WORK ITEM =>
The lines from the one holding "(413, 161) none" through the end of the records below are to be written out exactly, and nothing else; pictures are to be left out.

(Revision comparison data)
------------------------------------------------------------

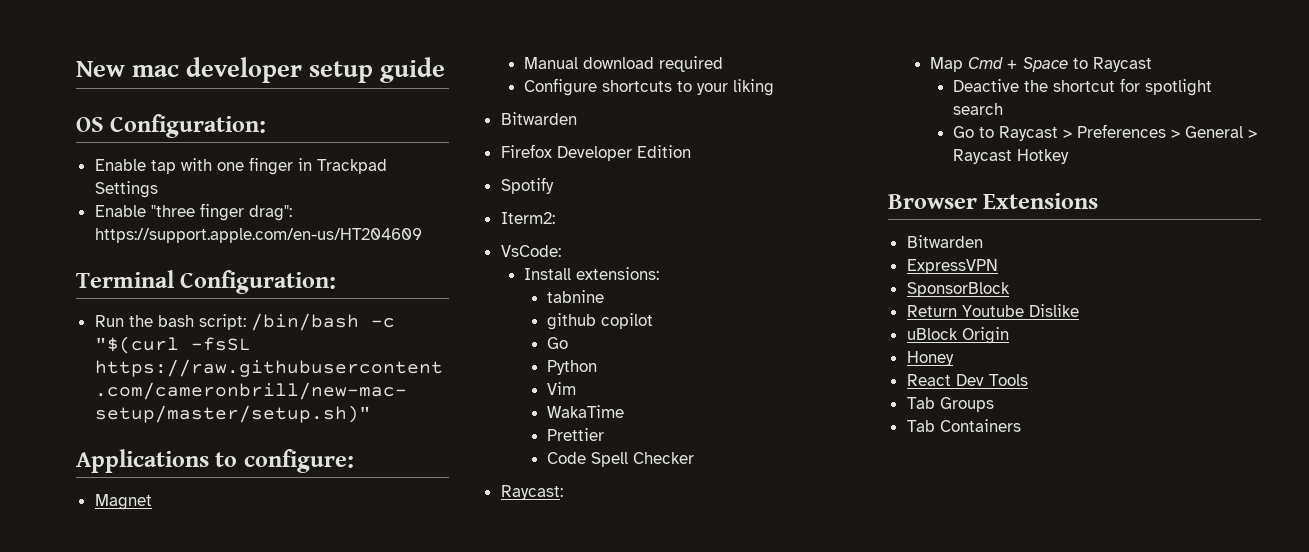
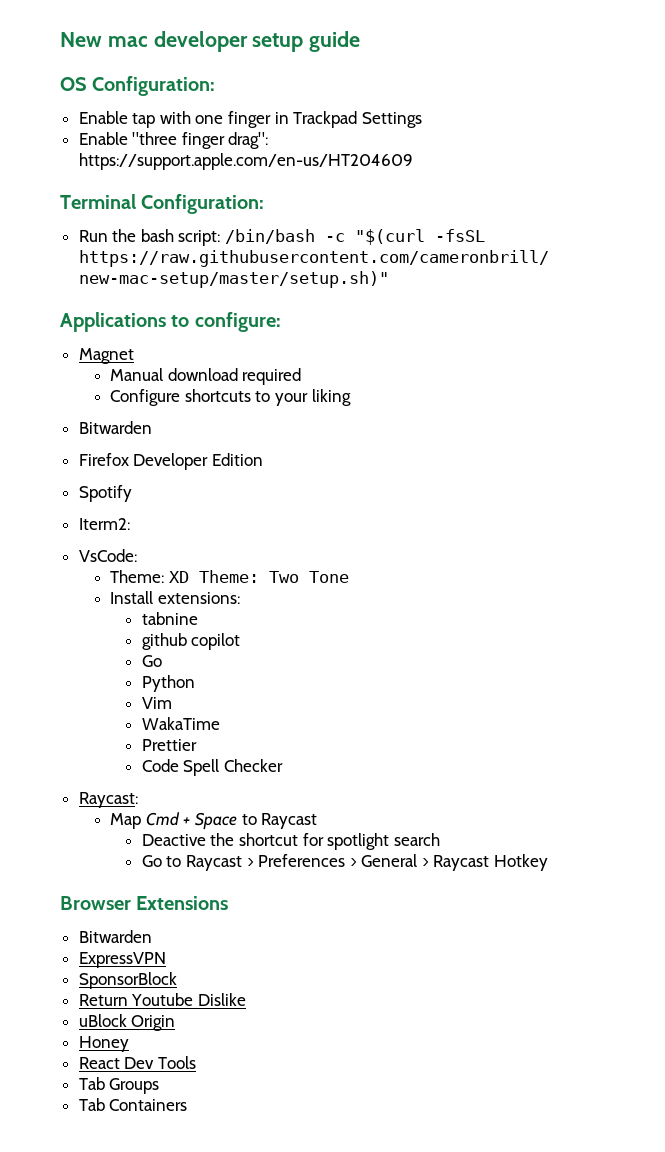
(561, 251) none -> [110,570,349,583] // Theme: XD Theme: Two Tone

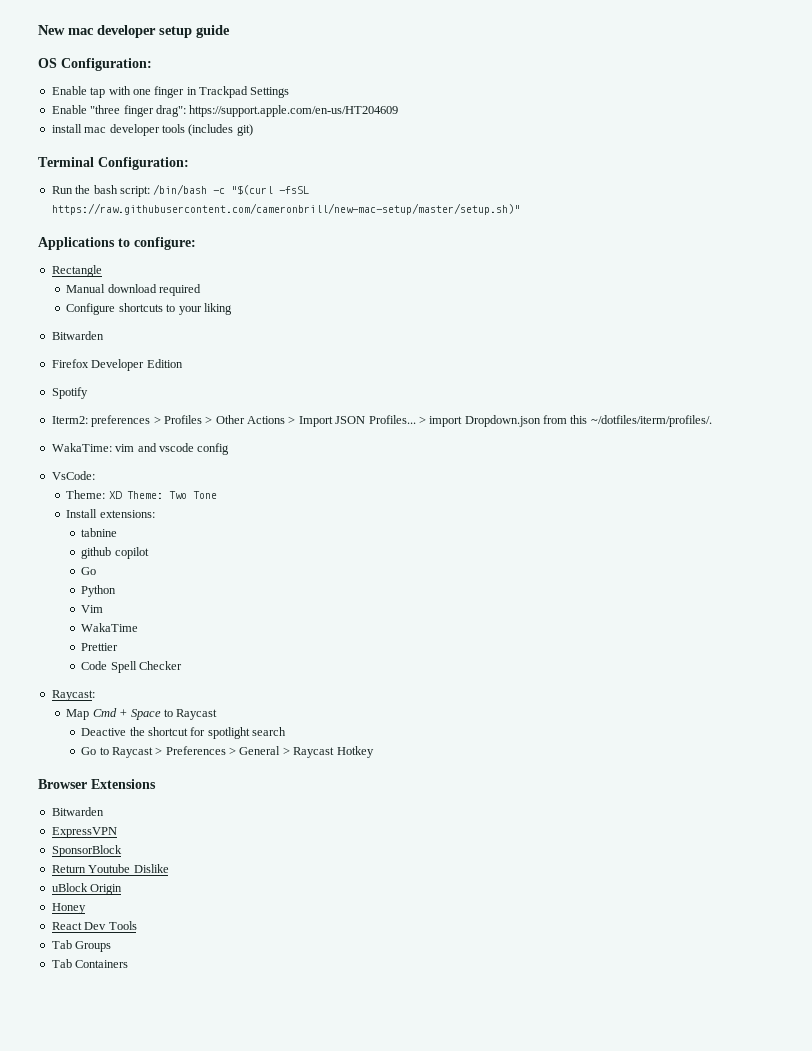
(413, 161) none -> [51,124,253,136] // install mac developer tools (includes git)
[78,348,134,364] Magnet -> [51,265,102,277] Rectangle
(130, 524) none -> [91,415,712,427] [51,443,230,455] preferences > Profiles > Other Actions > Import JSON Profiles... > import Dropdown.json from this ~/dotfiles/iterm/profiles/. // WakaTime: vim and vscode config

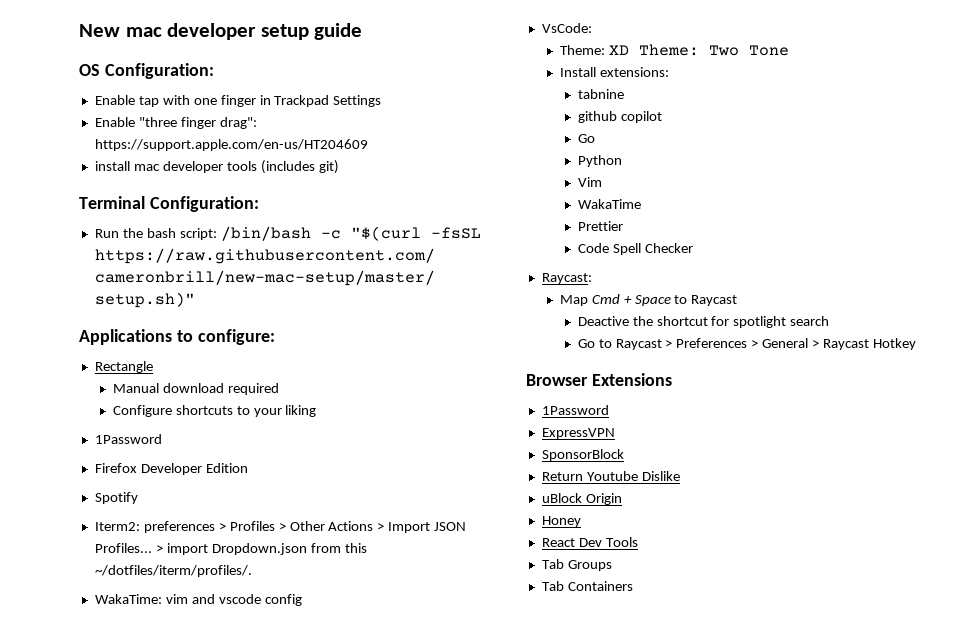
[51,331,104,340] Bitwarden -> [94,434,162,444] 1Password
[51,807,104,816] Bitwarden -> [541,405,609,415] 1Password

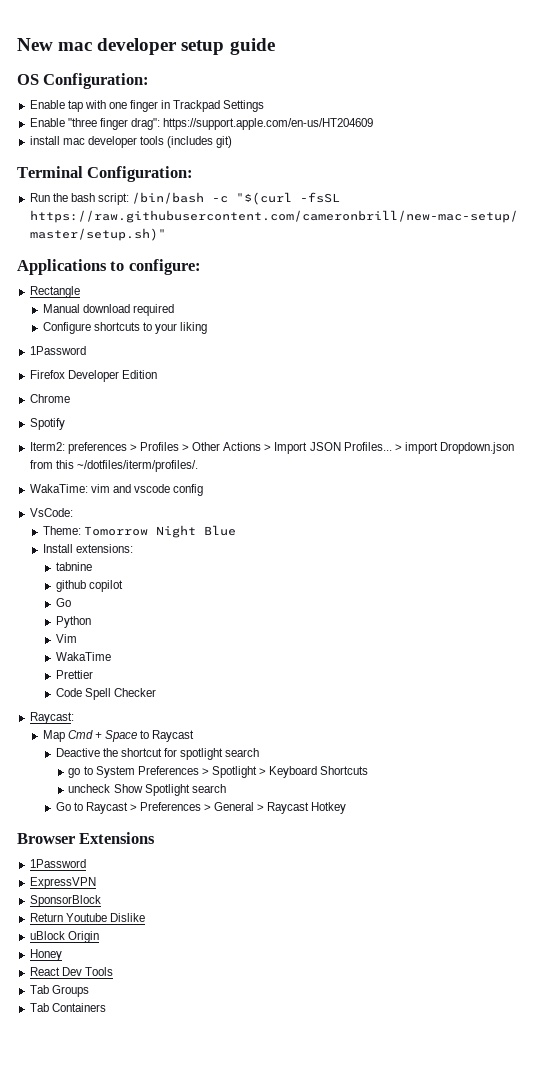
(248, 468) none -> [29,394,70,403] // Chrome
[608,44,789,56] XD Theme: Two Tone -> [83,525,236,538] Tomorrow Night Blue
(830, 321) none -> [68,766,369,778] [68,784,226,796] // go to System Preferences > Spotlight > Keyboard Shortcuts // uncheck Show Spotlight search

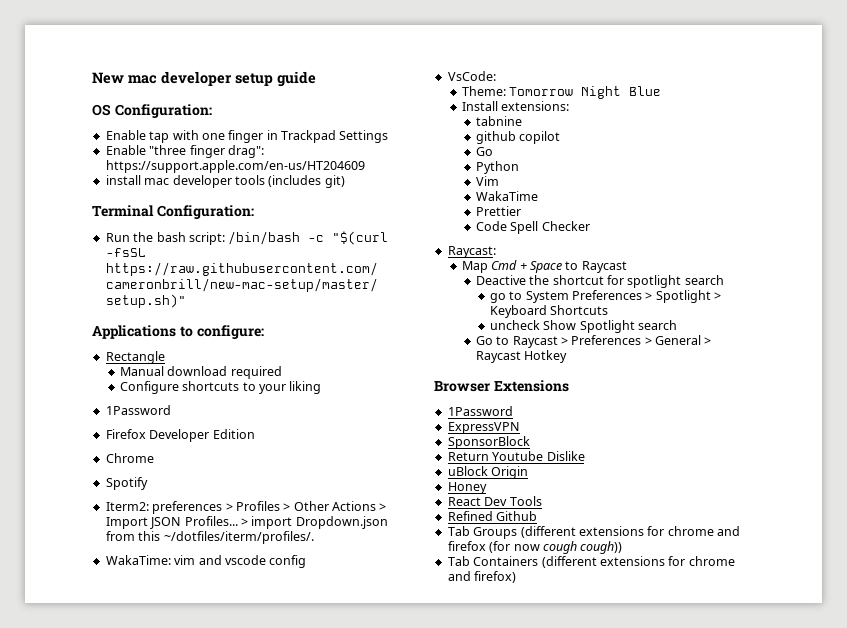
(113, 971) none -> [447,511,538,521] // Refined Github
[29,1003,106,1012] // Tab Containers -> [520,526,740,538] [447,541,623,554] [447,556,735,568] [447,571,517,583] (different extensions for chrome and firefox (for now cough cough)) // Tab Containers (different extensions for chrome and firefox)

------------------------------------------------------------

SOLUTION TO THE PROBLEM =>
(413, 161) none -> [51,124,253,136] // install mac developer tools (includes git)
[78,348,134,364] Magnet -> [51,265,102,277] Rectangle
(130, 524) none -> [91,415,712,427] [51,443,230,455] preferences > Profiles > Other Actions > Import JSON Profiles... > import Dropdown.json from this ~/dotfiles/iterm/profiles/. // WakaTime: vim and vscode config

[51,331,104,340] Bitwarden -> [94,434,162,444] 1Password
[51,807,104,816] Bitwarden -> [541,405,609,415] 1Password

(248, 468) none -> [29,394,70,403] // Chrome
[608,44,789,56] XD Theme: Two Tone -> [83,525,236,538] Tomorrow Night Blue
(830, 321) none -> [68,766,369,778] [68,784,226,796] // go to System Preferences > Spotlight > Keyboard Shortcuts // uncheck Show Spotlight search

(113, 971) none -> [447,511,538,521] // Refined Github
[29,1003,106,1012] // Tab Containers -> [520,526,740,538] [447,541,623,554] [447,556,735,568] [447,571,517,583] (different extensions for chrome and firefox (for now cough cough)) // Tab Containers (different extensions for chrome and firefox)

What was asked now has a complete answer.